Das Bundeskabinett hat am 23.02.2022 den Entwurf eines Gesetzes zur Erhöhung des Schutzes durch den gesetzlichen Mindestlohn und zu Änderungen im Bereich der geringfügigen Beschäftigung beschlossen. Somit erhöht sich der Mindestlohn zum 01.10.2022 auf 12 Euro je Stunde. Dabei geht man von einer wöchentlichen Arbeitszeit von zehn Stunden aus. Bei 12 Euro Stundenlohn wird der neue Grenzwert dann eingehalten. Zudem wird die Entgeltgrenze für Minijobs auf 520 Euro erhöht.

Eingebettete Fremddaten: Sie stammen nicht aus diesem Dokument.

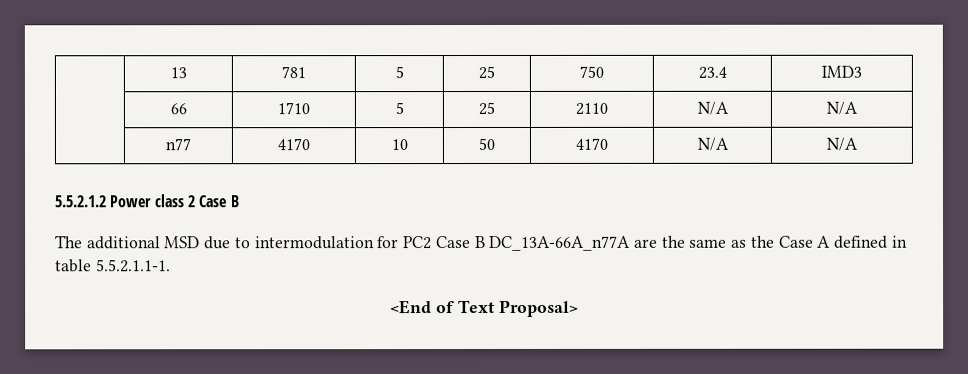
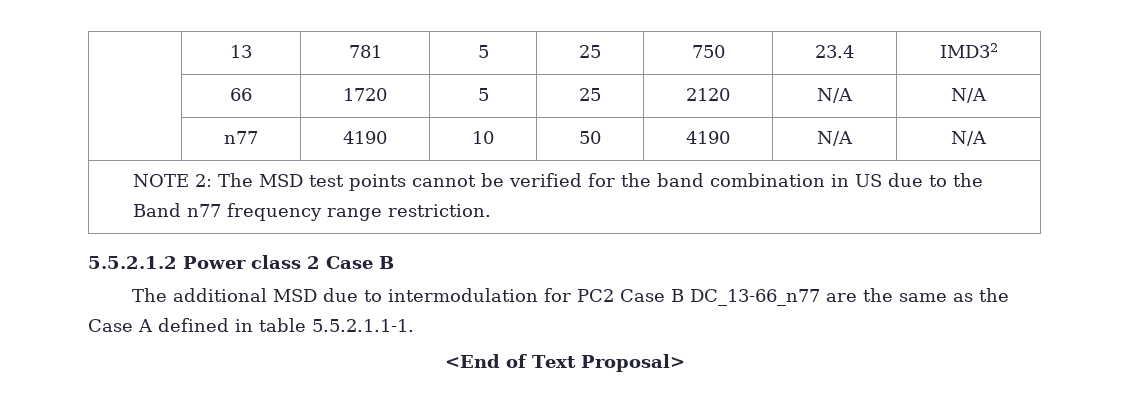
- | 13 | 781 | 5 | 25 | 750 | 23.4 | IMD3
+ | 13 | 781 | 5 | 25 | 750 | 23.4 | IMD32
- | 66 | 1710 | 5 | 25 | 2110 | N/A | N/A
+ | 66 | 1720 | 5 | 25 | 2120 | N/A | N/A
- | n77 | 4170 | 10 | 50 | 4170 | N/A | N/A
+ | n77 | 4190 | 10 | 50 | 4190 | N/A | N/A
+ NOTE 2: The MSD test points cannot be verified for the band combination in US due to the Band n77 frequency range restriction.
- The additional MSD due to intermodulation for PC2 Case B DC_13A-66A_n77A are the same as the Case A defined in table 5.5.2.1.1-1.
+ The additional MSD due to intermodulation for PC2 Case B DC_13-66_n77 are the same as the Case A defined in table 5.5.2.1.1-1.

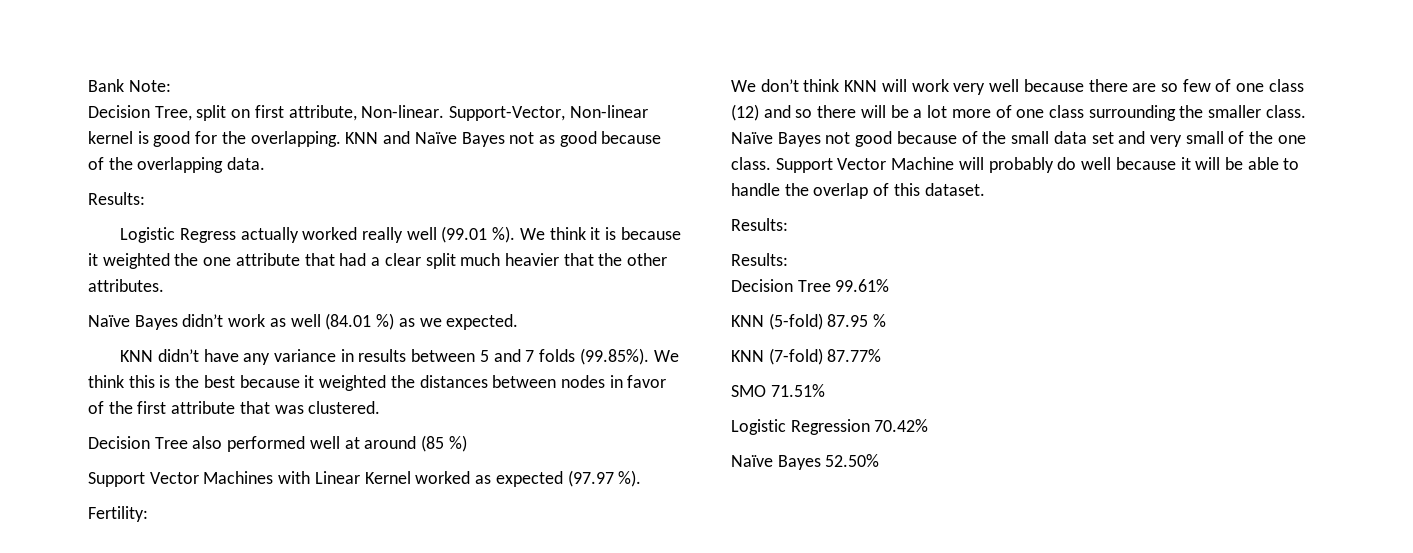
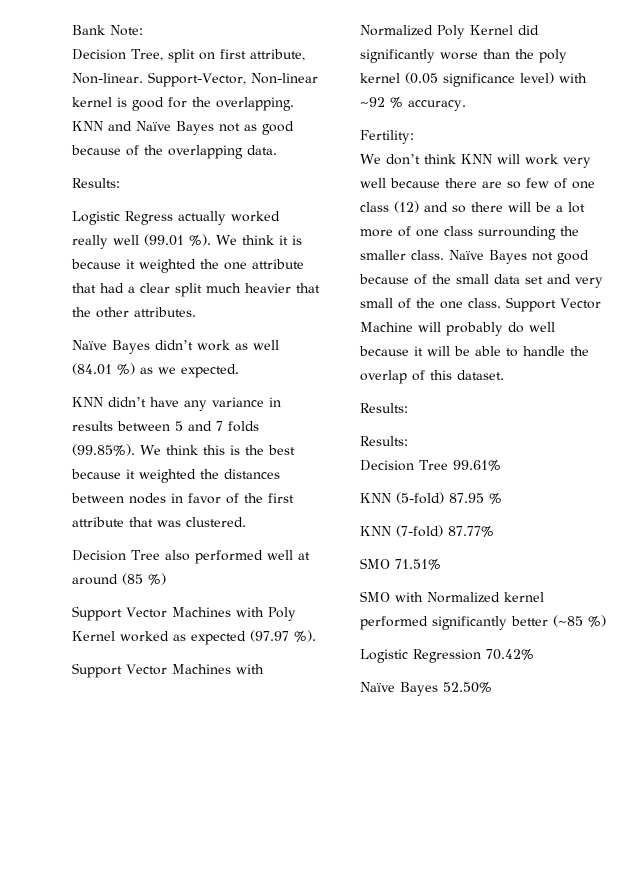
- Support Vector Machines with Linear Kernel worked as expected (97.97 %).
+ Support Vector Machines with Poly Kernel worked as expected (97.97 %).
+ Support Vector Machines with Normalized Poly Kernel did significantly worse than the poly kernel (0.05 significance level) with ~92 % accuracy.
+ SMO with Normalized kernel performed significantly better (~85 %)

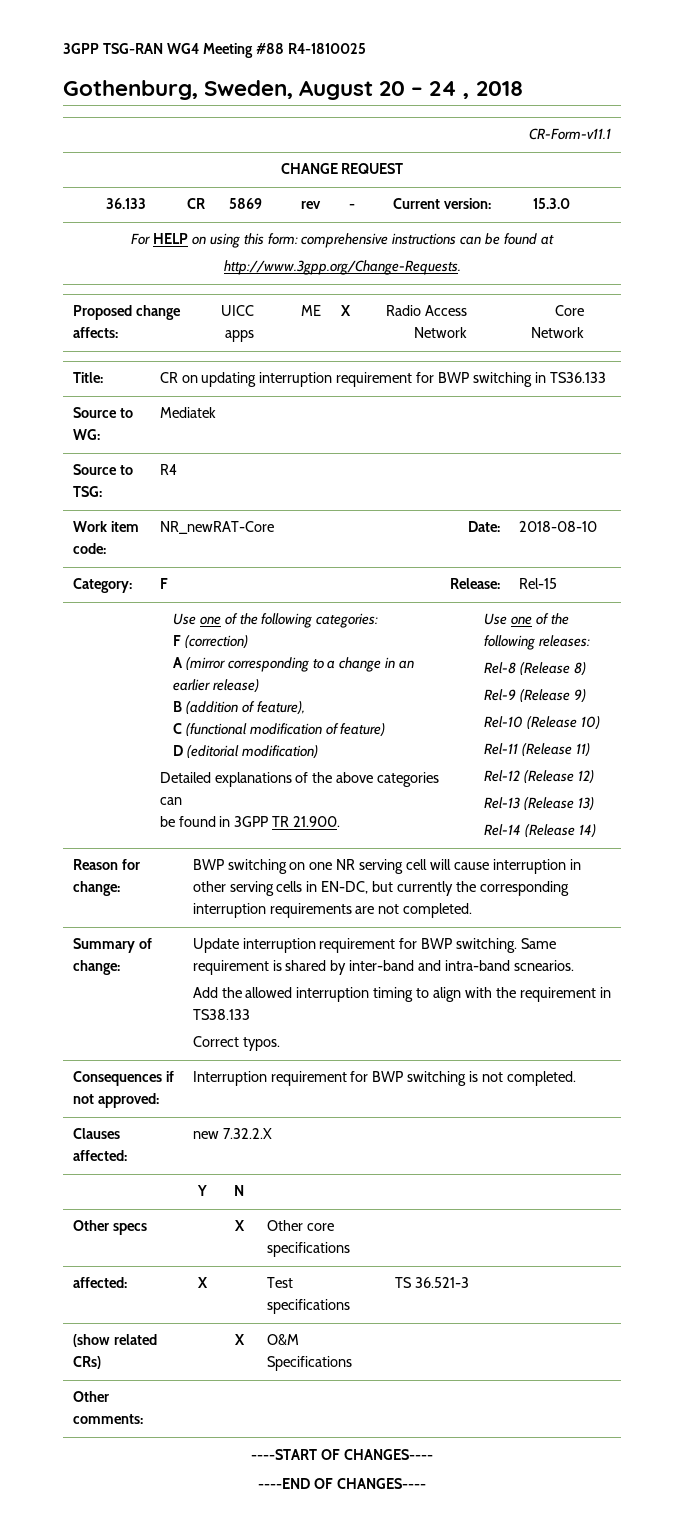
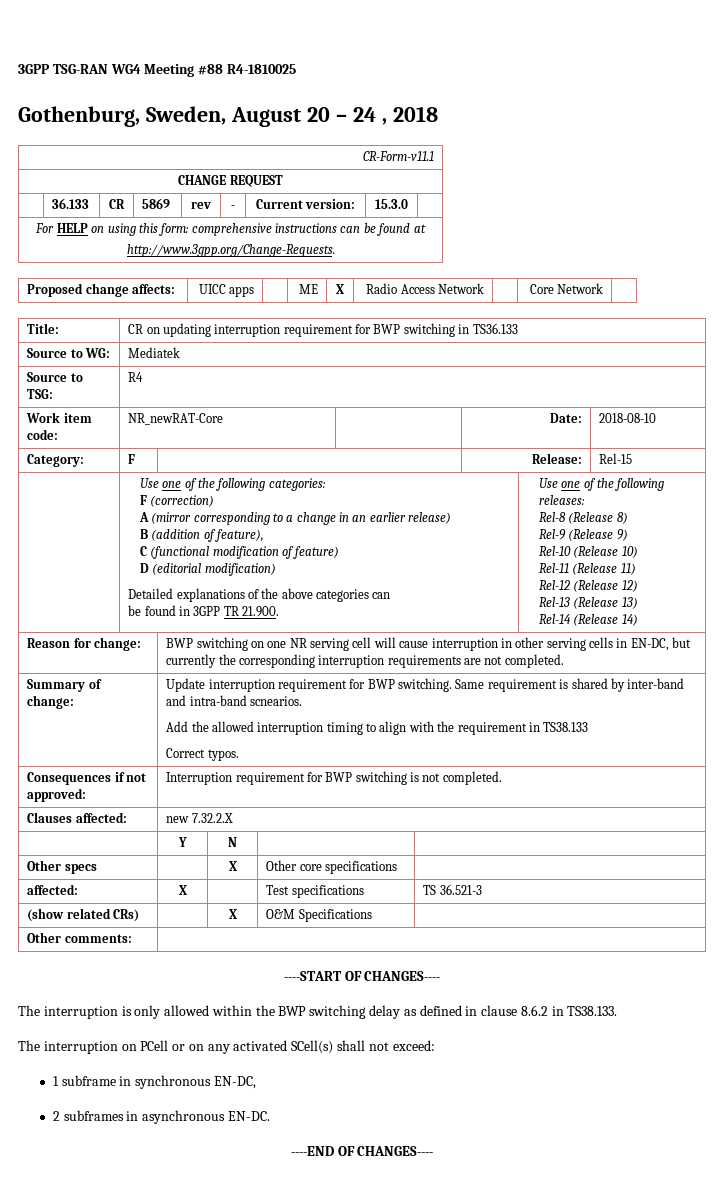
+ The interruption is only allowed within the BWP switching delay as defined in clause 8.6.2 in TS38.133.
+ The interruption on PCell or on any activated SCell(s) shall not exceed:
+ 1 subframe in synchronous EN-DC,
+ 2 subframes in asynchronous EN-DC.

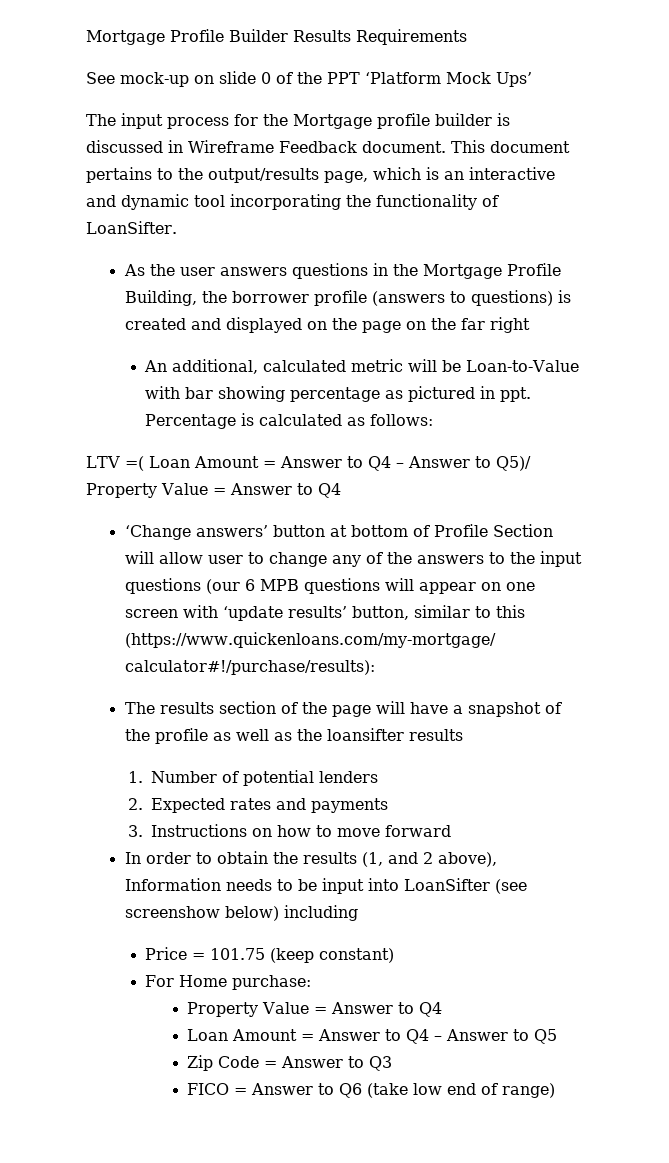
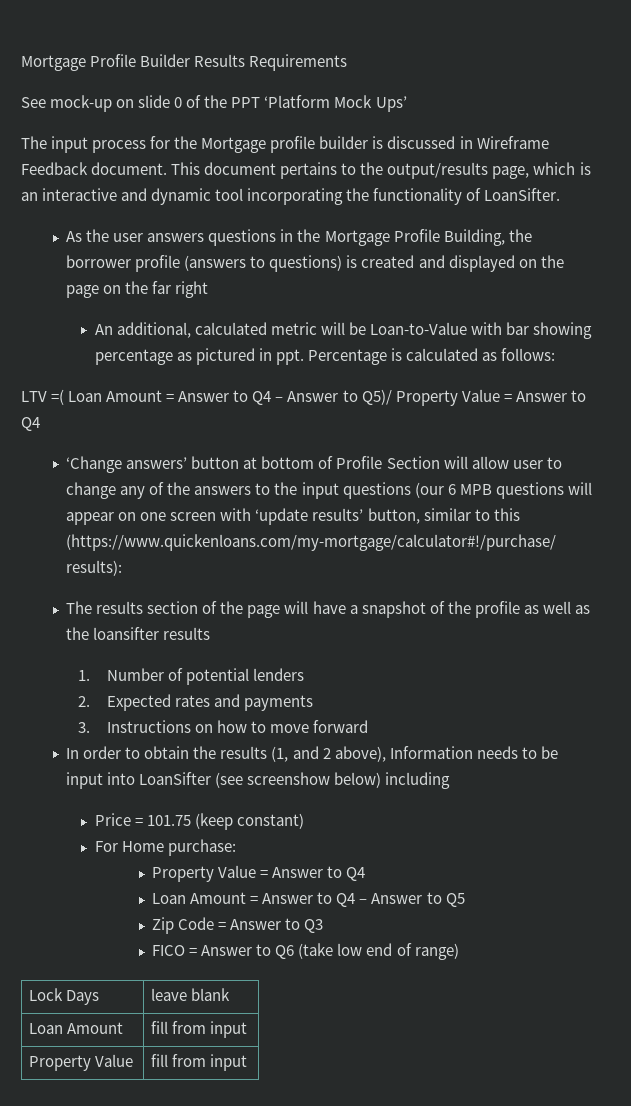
+ Lock Days | leave blank
+ Loan Amount | fill from input
+ Property Value | fill from input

Bei Minijobs muss mehr gemeldet werden!
Seit Anfang des Jahres müssen die Meldungen für Minijobber zusätzliche Angaben enthalten: Die Krankenkasse des Beschäftigten muss übermittelt werden, damit der Abruf der elektronischen Arbeitsunfähigkeitsbescheinigung funktionieren kann. Denn die Minijobzentrale als Einzugsstelle kann sonst keine Arbeitsunfähigkeitsdaten übermitteln, da diese dort nicht vorliegen und erst von der zuständigen Krankenkasse abgerufen werden müssen.
Außerdem müssen bei Entgeltmeldungen die Steuer-Identifikationsnummer und die Art der Steuerabführung (2-Prozent-Regelung oder andere) übermittelt werden.